What are Genes and what is DNA?
DNA is the blueprint of all living things. It is a complex string like structure made up of thousands of molecules called nucleotides. Sections of DNA are called genes. The order of nucleotides creates biological code which regulates all the chemical processes in human body. Genes are passed down from parents to their offspring and so on. Any mutation or mistake in DNA structure and sequence can lead to major serious deformities and genetic illness. For decades scientists have been looking at ways to alter DNA by cutting out, fixing or replacing the mistakes in the sequence. This will help in curing lots of genetic diseases.
What is Gene Therapy?
It is the experimental technique that uses genes to treat or prevent the genetic diseases. Genes are inserted into patient’s cell instead of drugs or surgery.
Different types of Gene Therapies include:
- Replacing a mutated gene that causes disease with a healthy copy of the gene.
- Inactivating a mutated gene that is not functioning properly.
- Introducing a new gene into the body to help fight a disease.
By the end of the 1980s and early 90s, a research team in Spain, Japan and Holland identified the parts of DNA structure that were later named CRISPR (clustered regularly interspaced short palindromic repeats). Jennifer Doudna, a biochemist at the University of California, Berkeley developed a gene editing technique in 2012 which was named as CRISPR-Cas9. These are actually certain proteins which work as “molecular scissors” for cutting the DNA at precise locations. CRISPR-Cas9 has proven to be a versatile and precise method of editing genes.
How does Gene Editing (Therapy) CRISPR-Cas9 actually work?
This technique allows scientists to edit a genome by removing, replacing or adding to parts of DNA sequence. It consists of two key molecules that work like a pair of scissors for cutting DNA.
One is an Enzyme named Cas9 that opens the DNA strand at required points and the other piece is RNA (a similar structure like DNA). RNA works as a template for repairing DNA cell.
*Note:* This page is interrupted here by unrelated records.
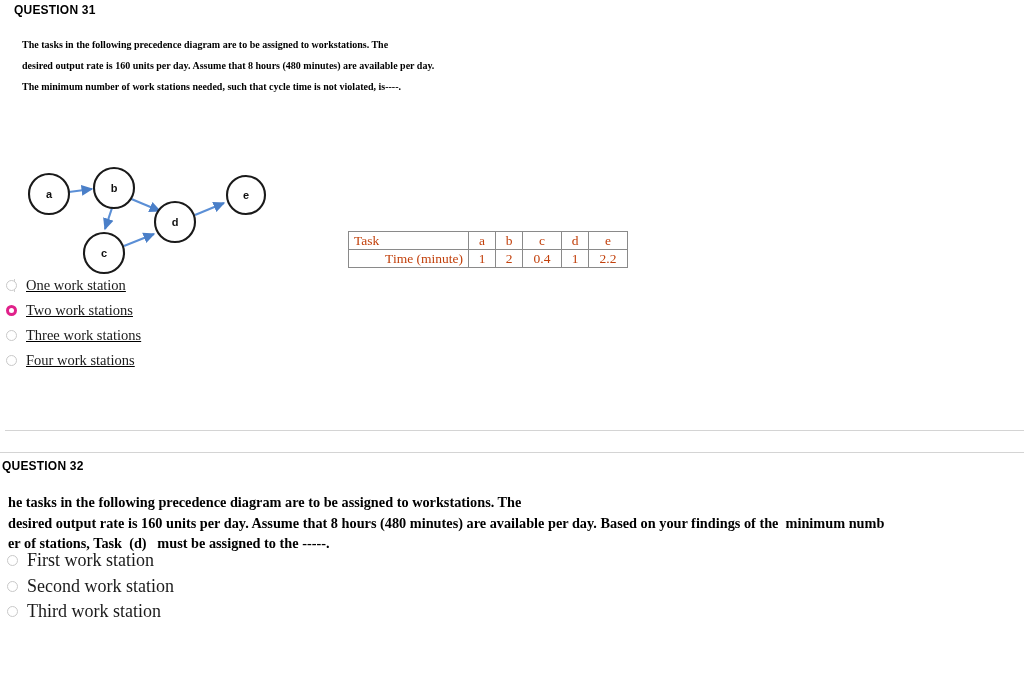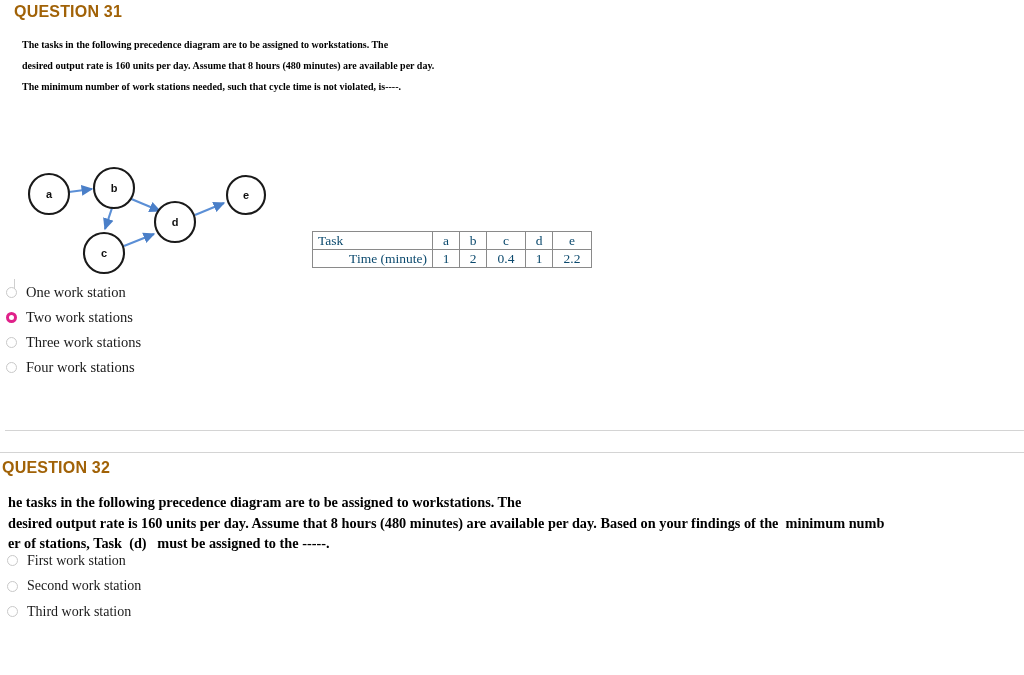--- a/index.html
+++ b/index.html
@@ -21,23 +21,23 @@
     top: 0; left: 0;
     width: 1024px;
     height: 675px;
   }
 
   
   .q-header {
     position: absolute;
     font-family: "Liberation Sans", "DejaVu Sans", sans-serif;
     font-weight: bold;
-    font-size: 16px;
+    font-size: 12px;
     letter-spacing: 0.2px;
-    color: #a16207;
+    color: #000000;
     white-space: nowrap;
   }
 
   
   .stem {
     position: absolute;
     font-family: "Liberation Serif", "DejaVu Serif", serif;
     font-weight: bold;
     font-size: 10px;
     line-height: 21px;
@@ -63,22 +63,23 @@
   .diagram {
     position: absolute;
   }
 
   
   .task-table {
     position: absolute;
     border-collapse: collapse;
     font-family: "Liberation Serif", "DejaVu Serif", serif;
     font-size: 13.5px;
-    color: #0c4a6e;
-    background: #ffffff;
+    color: #c2410c;
+    background: #ffffff;
+    margin-left: 36px;
   }
   .task-table td {
     border: 1px solid #8a8a8a;
     padding: 1px 4px;
     text-align: center;
     line-height: 15px;
     white-space: nowrap;
   }
   .task-table td.label-task {
     text-align: left;
@@ -121,21 +122,21 @@
   }
   .option-label {
     font-family: "Liberation Serif", "DejaVu Serif", serif;
     font-size: 14.5px;
     color: #1a1a1a;
     white-space: nowrap;
   }
 
   .options-q32 .option { height: 25.5px; }
   .options-q32 .radio { margin-left: 7px; margin-right: 9px; }
-  .options-q32 .option-label { font-size: 14px; }
+  .options-q32 .option-label { font-size: 18px; }
 
   
   .tick-artifact {
     position: absolute;
     width: 1px;
     background: #cfcfcf;
   }
 </style>
 </head>
 <body>
@@ -201,21 +202,21 @@
         <td class="label-time">Time (minute)</td>
         <td class="val">1</td>
         <td class="val">2</td>
         <td class="val-wide">0.4</td>
         <td class="val">1</td>
         <td class="val-wide">2.2</td>
       </tr>
     </tbody>
   </table>
 
-  <div class="options" style="left:0px; top:280px;">
+  <div class="options" style="left:0px; top:273px;text-decoration:underline;">
 
     <div class="option">
       <span class="radio"></span>
       <span class="option-label">One work station</span>
     </div>
 
     <div class="option">
       <span class="radio checked"></span>
       <span class="option-label">Two work stations</span>
     </div>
The part of the genetic material is cut out without touching the rest of DNA and a pre-designed RNA is added to that part.
During 2016, Italian scientists at Milan’s San Raffaele Telethon Institute for Gene Therapy did experiment on 18 children and cured them of a terrible immune deficiency disease, ADA-SCID. What they did was to remove the bone marrow of children, added the deficient ADA Enzyme to it for replacement.
Now a day Gene Therapy is about adding genes to one’s body for replacing the actual gene that is not working. This advancement of revising DNA of people is now becoming some of the world’s most expensive and revolutionary medicines. In humans, CRISPR-Cas9 was first tested to treat cancer. Doctors use gene engineering to reprogram immune cells called T cells to wipe out certain types of cancer. A U.S. team has plans to use CRISPR to supercharge cancer T-cell treatments.
Human Gene Editing Therapy Are OK In Certain Cases, Panel Advises https://t.co/fxcUBLC43X
— eBlogline (@sureka39331605) August 19, 2017
With lots of promising results in humans, in 2017 there will be coming more gene therapies including the treatment for hereditary blindness developed by Spark, Glaxo’s Strimvelis and cancer treatments from Novartis and Kite Pharma. It is the moment of remarkable advancement for the biotech industry.